#### TASK REQUIREMENTS:
Return each line below exactly as it reads, and omit any image in it.

#### EXERCISE INPUT:
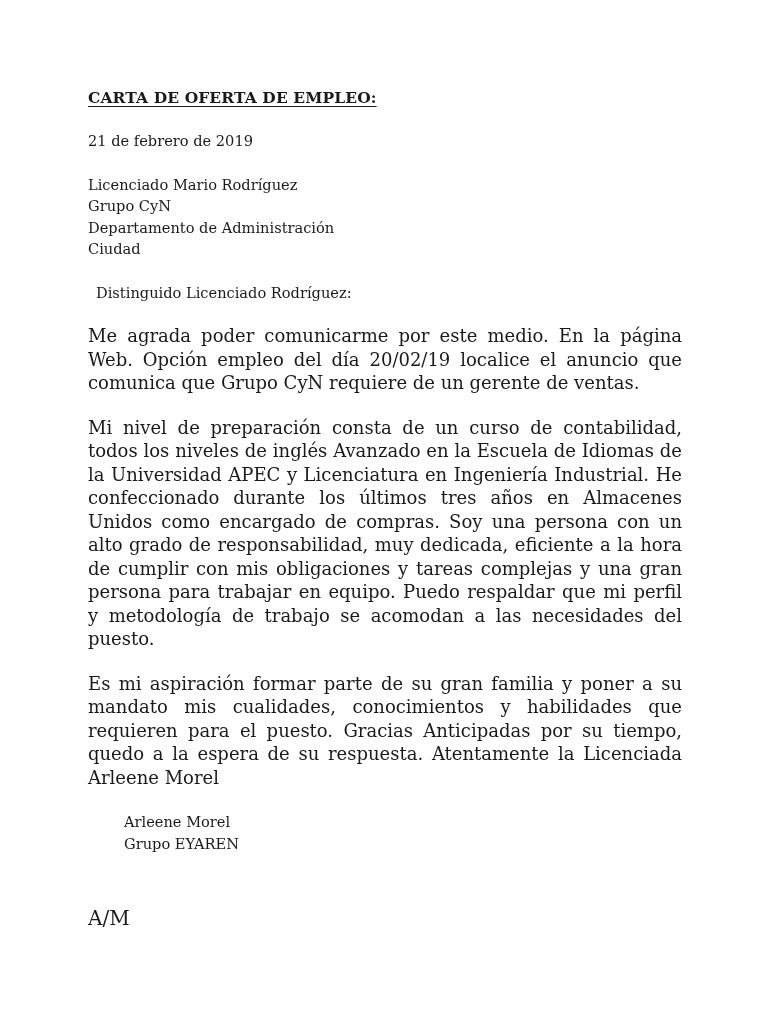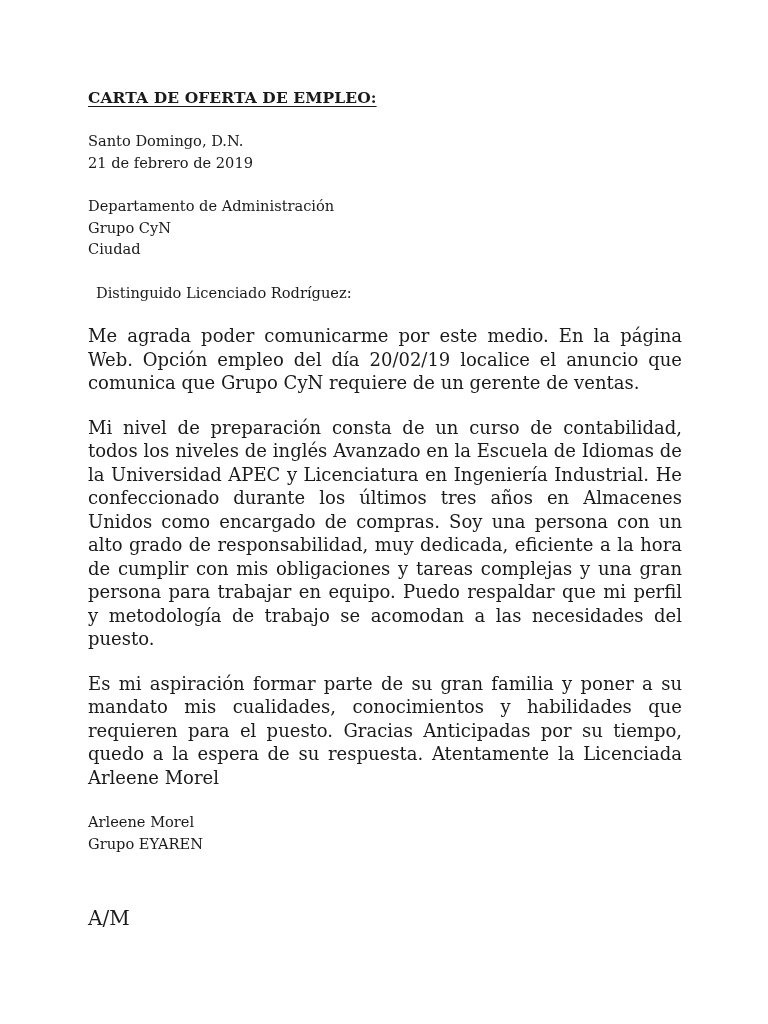--- a/index.html
+++ b/index.html
@@ -51,42 +51,43 @@
     text-align: justify;
     text-justify: inter-word;
     margin: 0 0 21px 0;
     hyphens: none;
   }
   .para:last-of-type {
     margin-bottom: 12px;
   }
   .sign-block {
     margin-top: 22px;
+    margin-left: 36px;
   }
   .initials {
     margin-top: 54px;
     font-size: 20px;
     line-height: 21.5px;
   }
 </style>
 </head>
 <body>
 
 <div class="page">
 
   <h1 class="doc-title">CARTA DE OFERTA DE EMPLEO:</h1>
 
   <div class="block">
-    <div class="line">Santo Domingo, D.N.</div>
     <div class="line">21 de febrero de 2019</div>
   </div>
 
   <div class="block">
+    <div class="line">Licenciado Mario Rodríguez</div>
+    <div class="line">Grupo CyN</div>
     <div class="line">Departamento de Administración</div>
-    <div class="line">Grupo CyN</div>
     <div class="line">Ciudad</div>
   </div>
 
   <div class="salutation">Distinguido Licenciado Rodríguez:</div>
 
   <p class="para">Me agrada poder comunicarme por este medio. En la página Web. Opción empleo del día 20/02/19 localice el anuncio que comunica que Grupo CyN requiere de un gerente de ventas.</p>
   <p class="para">Mi nivel de preparación consta de un curso de contabilidad, todos los niveles de inglés Avanzado en la Escuela de Idiomas de la Universidad APEC y Licenciatura en Ingeniería Industrial. He confeccionado durante los últimos tres años en Almacenes Unidos como encargado de compras. Soy una persona con un alto grado de responsabilidad, muy dedicada, eficiente a la hora de cumplir con mis obligaciones y tareas complejas y una gran persona para trabajar en equipo. Puedo respaldar que mi perfil y metodología de trabajo se acomodan a las necesidades del puesto.</p>
   <p class="para">Es mi aspiración formar parte de su gran familia y poner a su mandato mis cualidades, conocimientos y habilidades que requieren para el puesto. Gracias Anticipadas por su tiempo, quedo a la espera de su respuesta. Atentamente la Licenciada Arleene Morel</p>
 
   <div class="block sign-block">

#### RESULT:
--- a/index.html
+++ b/index.html
@@ -51,42 +51,43 @@
     text-align: justify;
     text-justify: inter-word;
     margin: 0 0 21px 0;
     hyphens: none;
   }
   .para:last-of-type {
     margin-bottom: 12px;
   }
   .sign-block {
     margin-top: 22px;
+    margin-left: 36px;
   }
   .initials {
     margin-top: 54px;
     font-size: 20px;
     line-height: 21.5px;
   }
 </style>
 </head>
 <body>
 
 <div class="page">
 
   <h1 class="doc-title">CARTA DE OFERTA DE EMPLEO:</h1>
 
   <div class="block">
-    <div class="line">Santo Domingo, D.N.</div>
     <div class="line">21 de febrero de 2019</div>
   </div>
 
   <div class="block">
+    <div class="line">Licenciado Mario Rodríguez</div>
+    <div class="line">Grupo CyN</div>
     <div class="line">Departamento de Administración</div>
-    <div class="line">Grupo CyN</div>
     <div class="line">Ciudad</div>
   </div>
 
   <div class="salutation">Distinguido Licenciado Rodríguez:</div>
 
   <p class="para">Me agrada poder comunicarme por este medio. En la página Web. Opción empleo del día 20/02/19 localice el anuncio que comunica que Grupo CyN requiere de un gerente de ventas.</p>
   <p class="para">Mi nivel de preparación consta de un curso de contabilidad, todos los niveles de inglés Avanzado en la Escuela de Idiomas de la Universidad APEC y Licenciatura en Ingeniería Industrial. He confeccionado durante los últimos tres años en Almacenes Unidos como encargado de compras. Soy una persona con un alto grado de responsabilidad, muy dedicada, eficiente a la hora de cumplir con mis obligaciones y tareas complejas y una gran persona para trabajar en equipo. Puedo respaldar que mi perfil y metodología de trabajo se acomodan a las necesidades del puesto.</p>
   <p class="para">Es mi aspiración formar parte de su gran familia y poner a su mandato mis cualidades, conocimientos y habilidades que requieren para el puesto. Gracias Anticipadas por su tiempo, quedo a la espera de su respuesta. Atentamente la Licenciada Arleene Morel</p>
 
   <div class="block sign-block">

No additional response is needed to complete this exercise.